Input for this task:
'''

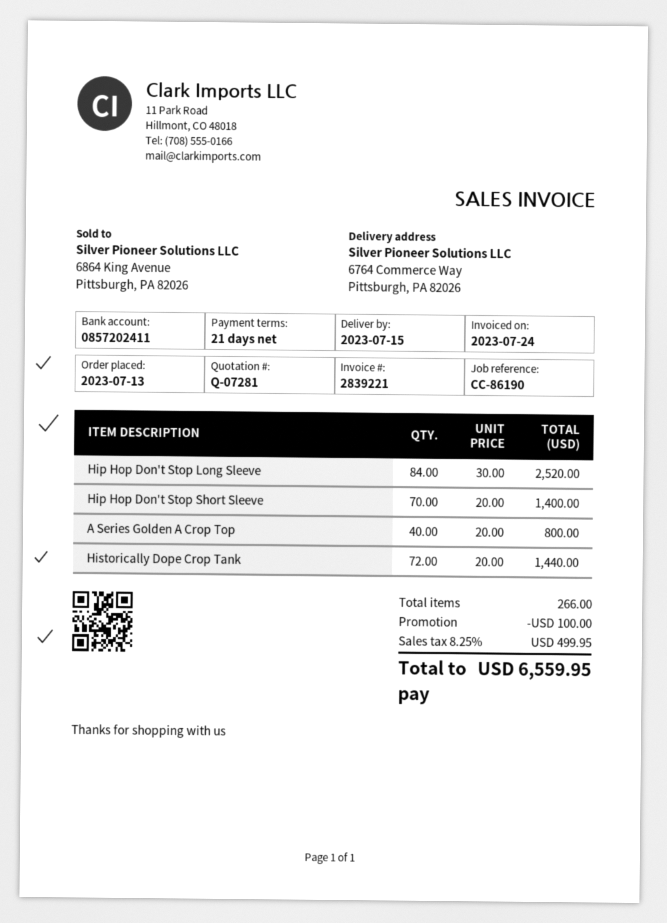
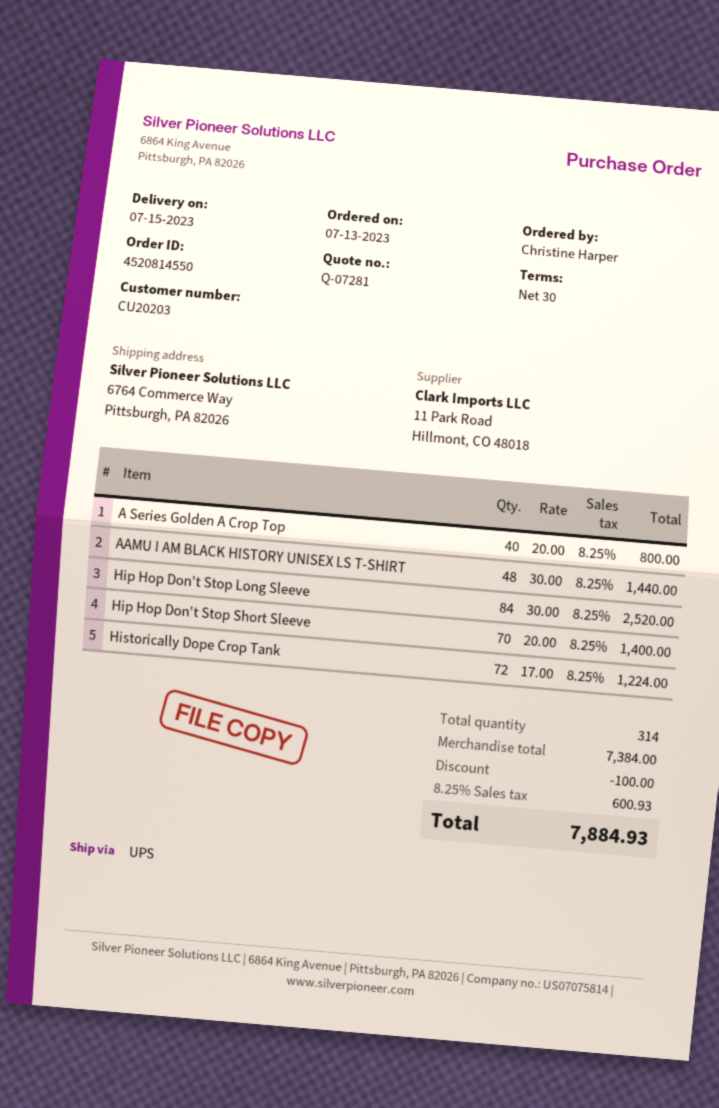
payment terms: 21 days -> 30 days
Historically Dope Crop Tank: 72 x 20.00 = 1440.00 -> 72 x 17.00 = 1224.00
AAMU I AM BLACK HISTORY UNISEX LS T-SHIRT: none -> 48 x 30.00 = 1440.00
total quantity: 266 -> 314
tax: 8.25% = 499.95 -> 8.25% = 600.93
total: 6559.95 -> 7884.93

'''
'''

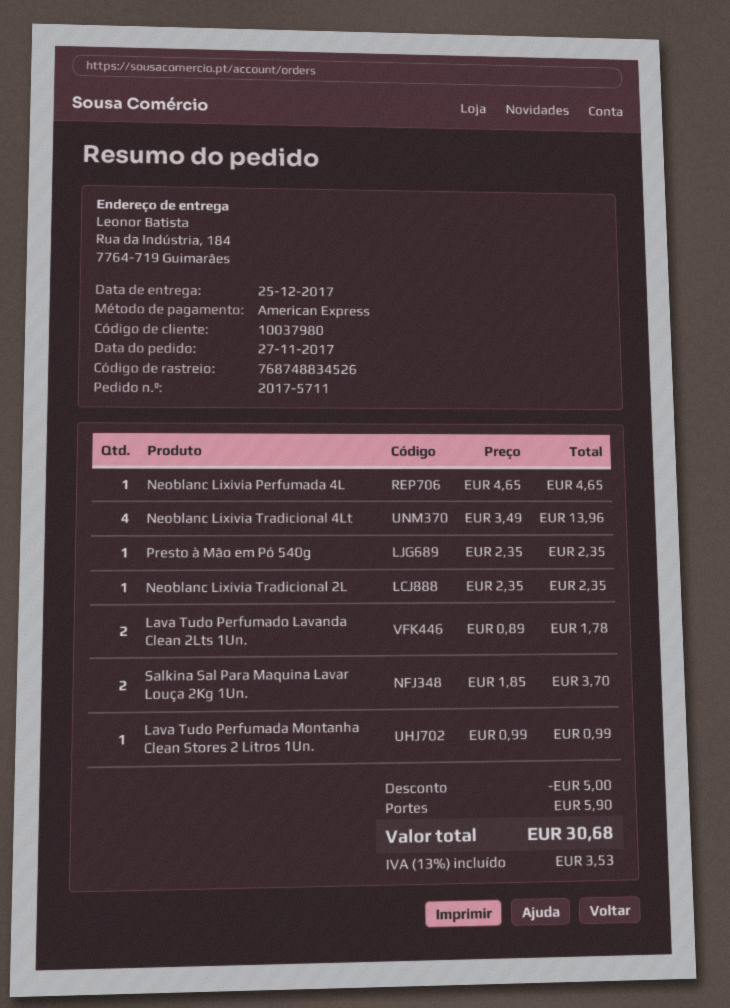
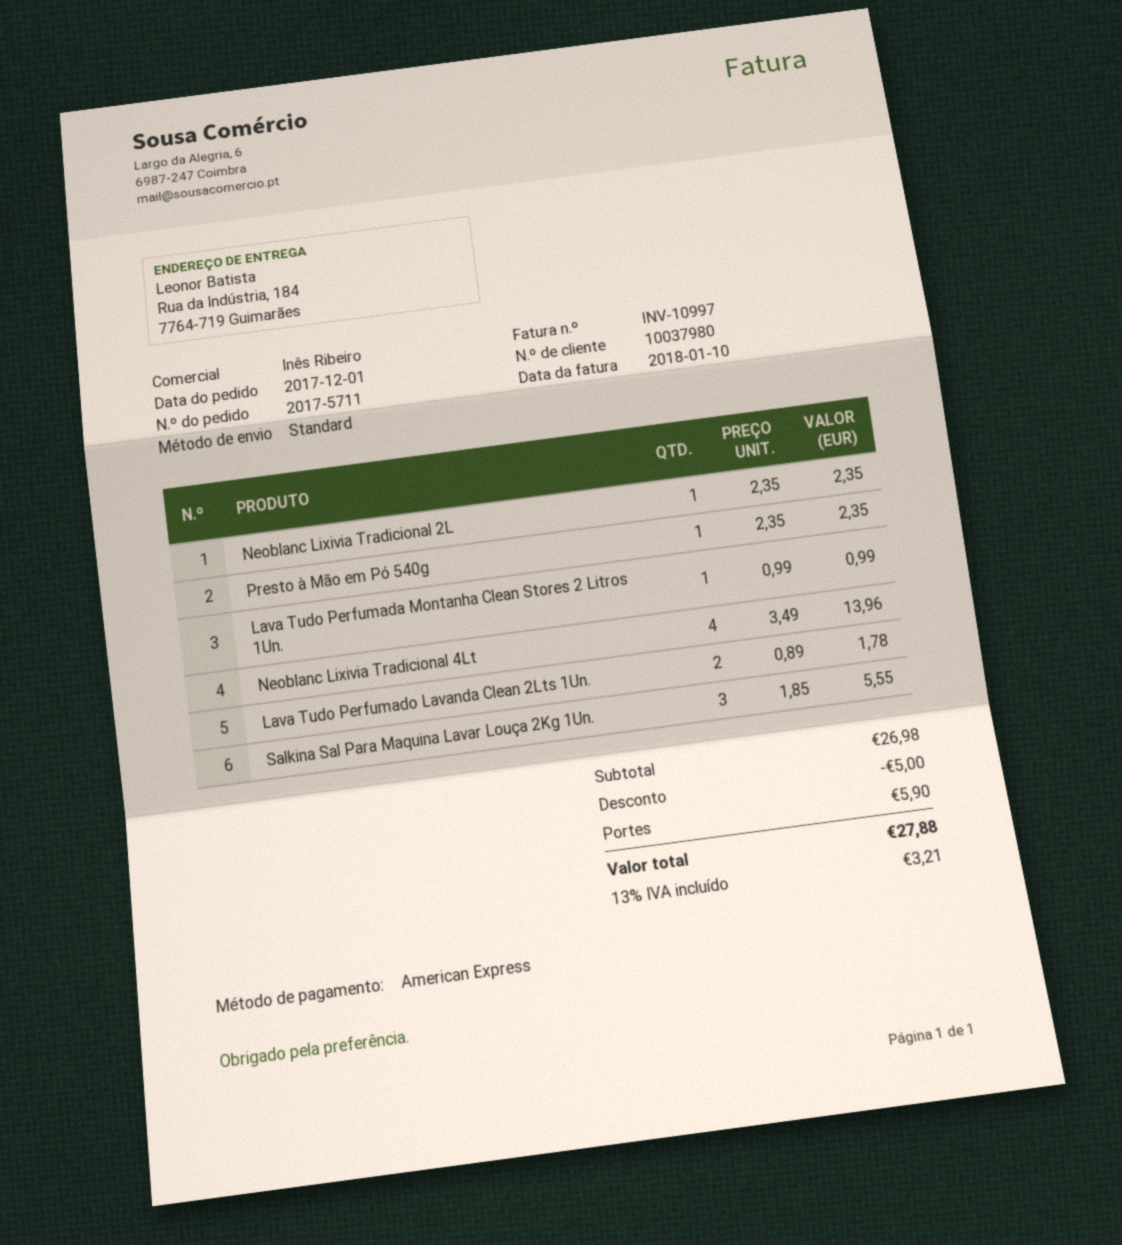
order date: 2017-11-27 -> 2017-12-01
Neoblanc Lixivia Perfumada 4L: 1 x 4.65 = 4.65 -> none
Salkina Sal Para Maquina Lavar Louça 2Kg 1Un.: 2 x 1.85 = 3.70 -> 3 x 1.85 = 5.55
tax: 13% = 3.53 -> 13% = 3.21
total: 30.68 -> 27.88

'''

About this exercise: Copy each line from the records above that includes the string "total".

Exercise result:
total quantity: 266 -> 314
total: 6559.95 -> 7884.93
total: 30.68 -> 27.88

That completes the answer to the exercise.